### What you should do
Nothing but the lines from the one that contains "Added [DPFormattedValue class]" to the end of the records should be printed, both ends included, exactly as given.

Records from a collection
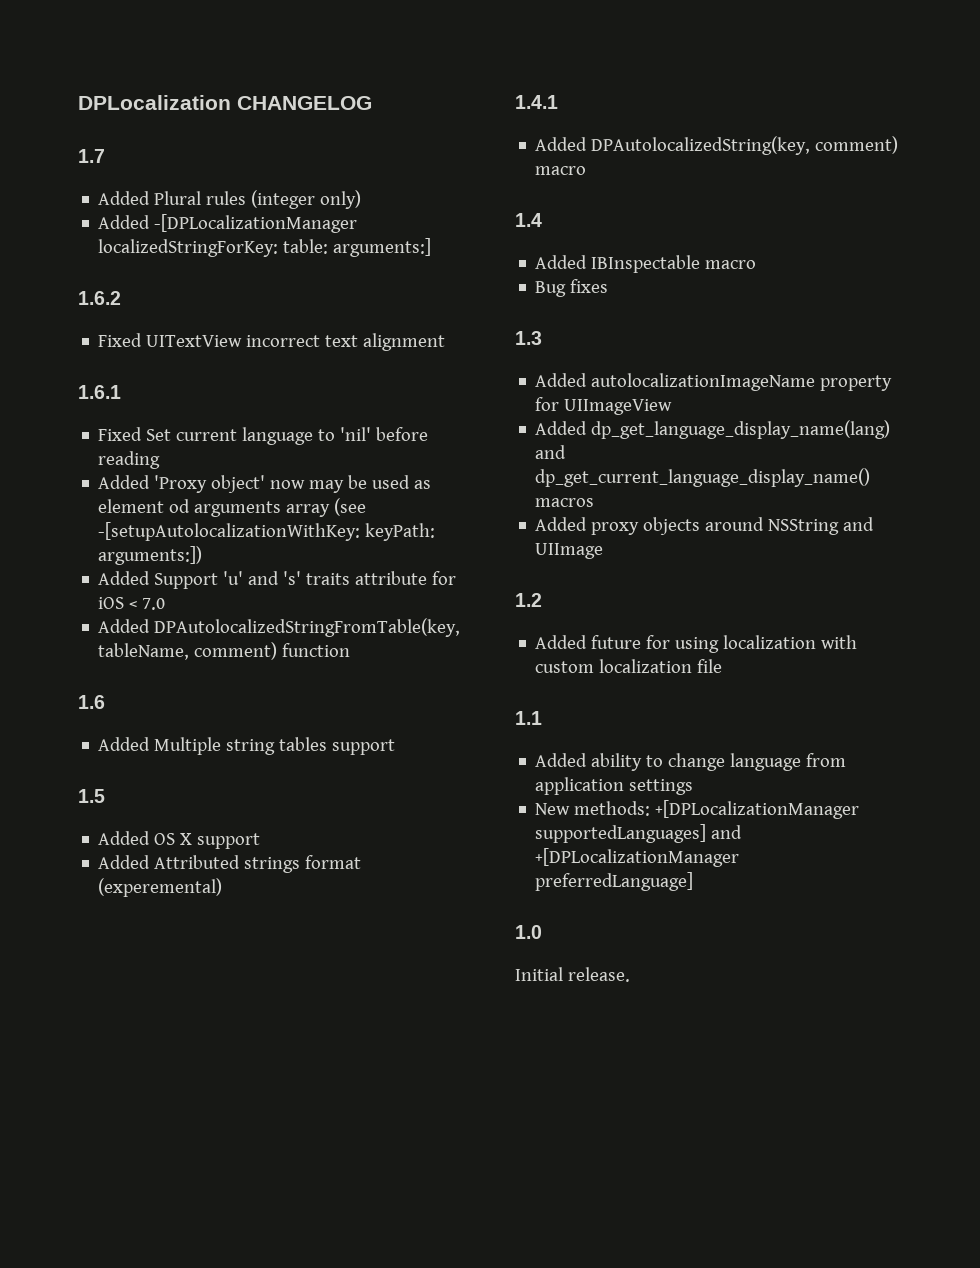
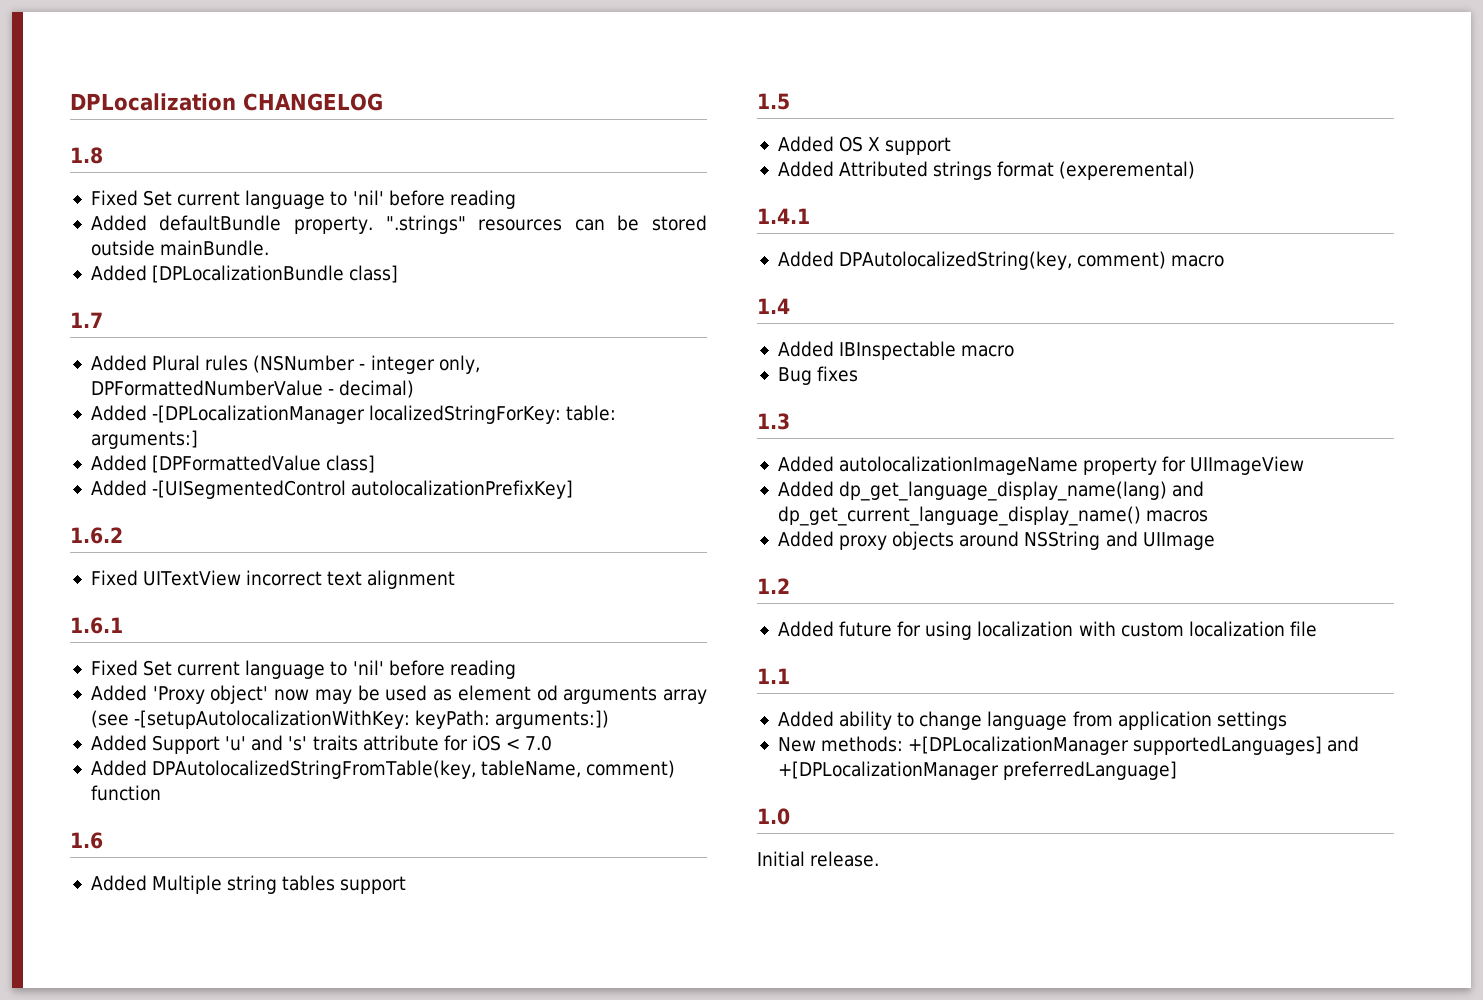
+ 1.8
+ Fixed Set current language to 'nil' before reading
+ Added defaultBundle property. ".strings" resources can be stored outside mainBundle.
+ Added [DPLocalizationBundle class]
  1.7
- Added Plural rules (integer only)
+ Added Plural rules (NSNumber - integer only, DPFormattedNumberValue - decimal)
+ Added [DPFormattedValue class]
+ Added -[UISegmentedControl autolocalizationPrefixKey]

### Expected answer
+ Added [DPFormattedValue class]
+ Added -[UISegmentedControl autolocalizationPrefixKey]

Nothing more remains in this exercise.